# YOUR ASSIGNMENT:
Here are the records. Write out exactly the lines between the one holding "ship to: 149" and the one holding "total: 60.87 -> 51.06", inclusive.

# THE DATA:
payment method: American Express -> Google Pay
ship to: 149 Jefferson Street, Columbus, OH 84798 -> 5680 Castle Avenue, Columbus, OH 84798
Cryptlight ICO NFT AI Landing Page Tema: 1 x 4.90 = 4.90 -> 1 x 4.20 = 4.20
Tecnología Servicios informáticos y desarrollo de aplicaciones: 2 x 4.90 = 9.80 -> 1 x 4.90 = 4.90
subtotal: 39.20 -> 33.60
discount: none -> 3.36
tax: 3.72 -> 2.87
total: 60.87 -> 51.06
* * *
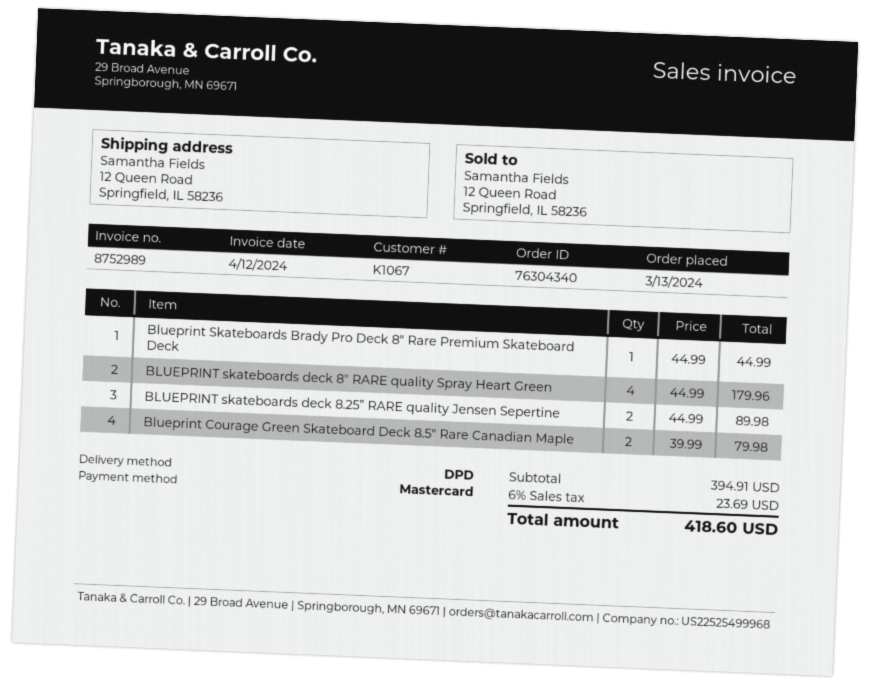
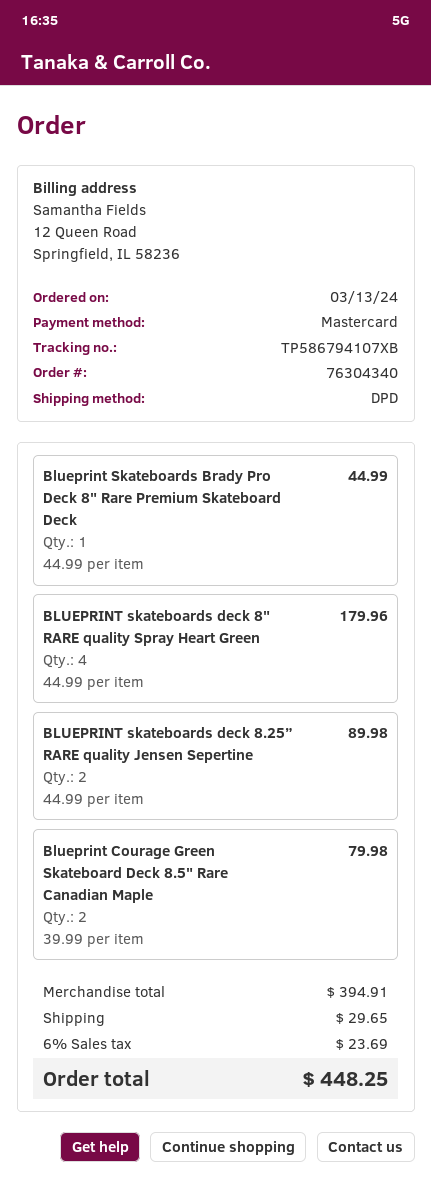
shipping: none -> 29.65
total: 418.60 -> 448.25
---
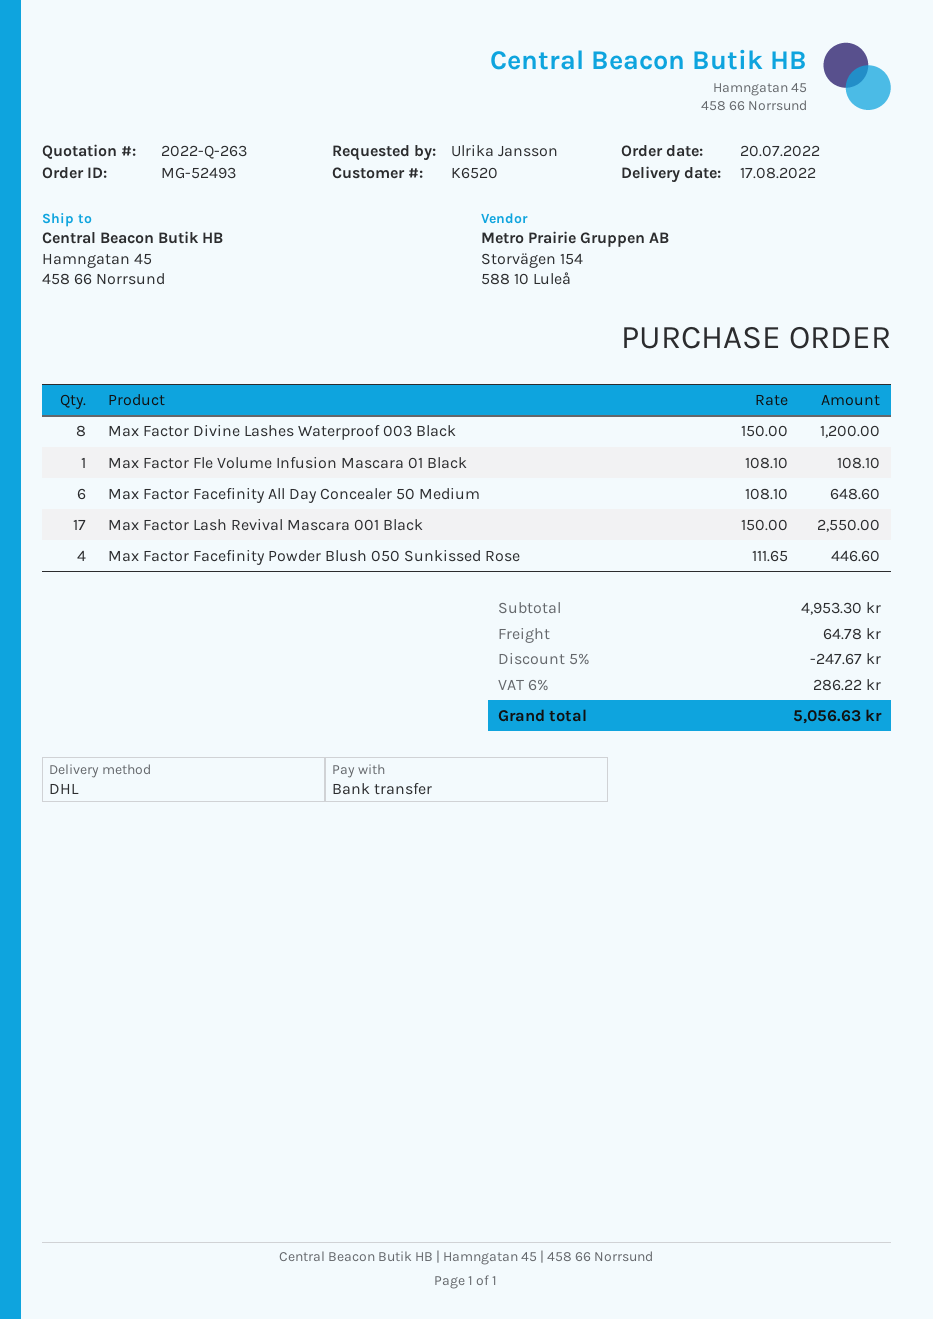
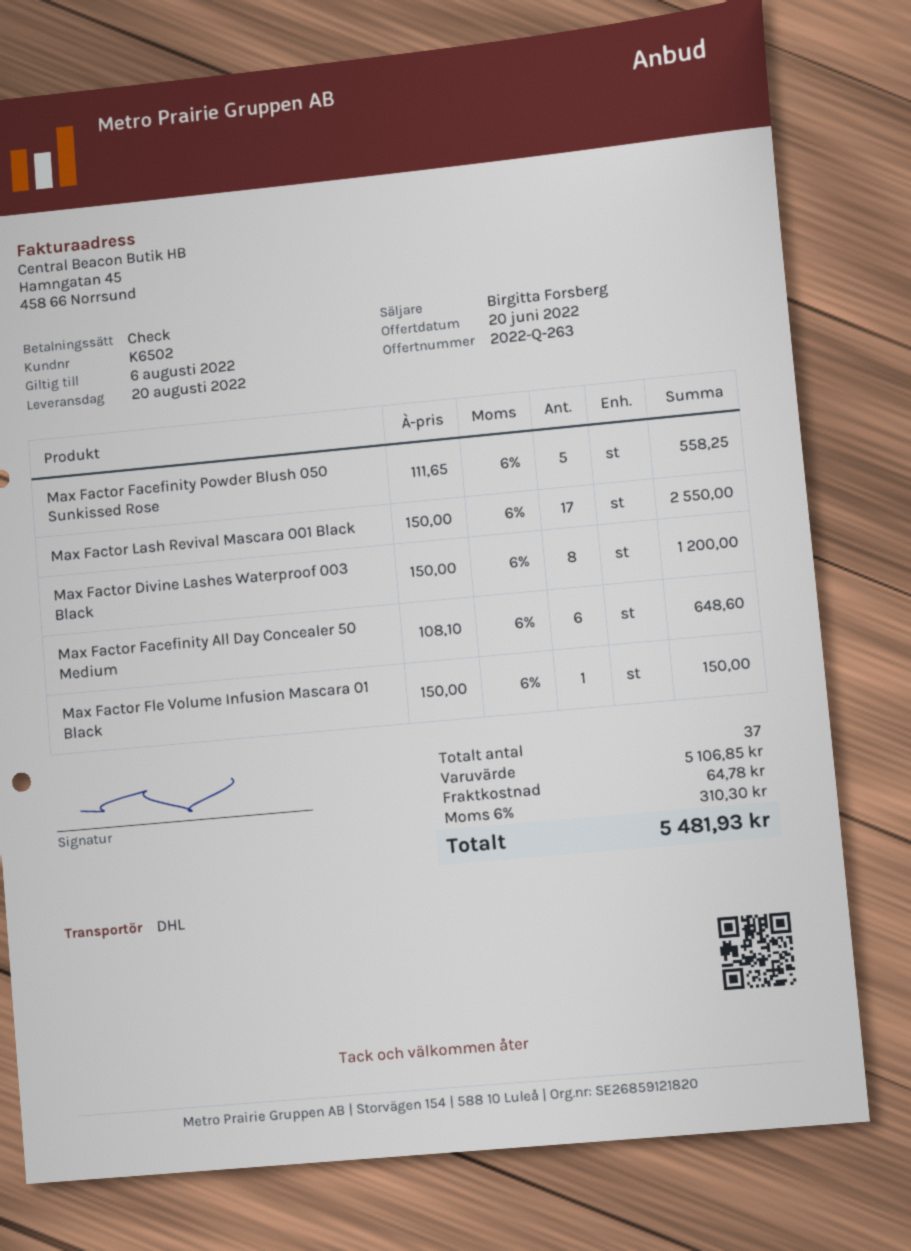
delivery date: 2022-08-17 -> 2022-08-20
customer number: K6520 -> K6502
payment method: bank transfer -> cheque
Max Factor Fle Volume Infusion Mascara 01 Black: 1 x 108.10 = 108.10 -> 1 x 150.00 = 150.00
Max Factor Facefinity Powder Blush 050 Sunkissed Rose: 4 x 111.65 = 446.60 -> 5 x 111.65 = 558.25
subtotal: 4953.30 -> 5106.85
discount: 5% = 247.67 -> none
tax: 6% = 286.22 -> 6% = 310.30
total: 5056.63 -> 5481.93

# THE ANSWER:
ship to: 149 Jefferson Street, Columbus, OH 84798 -> 5680 Castle Avenue, Columbus, OH 84798
Cryptlight ICO NFT AI Landing Page Tema: 1 x 4.90 = 4.90 -> 1 x 4.20 = 4.20
Tecnología Servicios informáticos y desarrollo de aplicaciones: 2 x 4.90 = 9.80 -> 1 x 4.90 = 4.90
subtotal: 39.20 -> 33.60
discount: none -> 3.36
tax: 3.72 -> 2.87
total: 60.87 -> 51.06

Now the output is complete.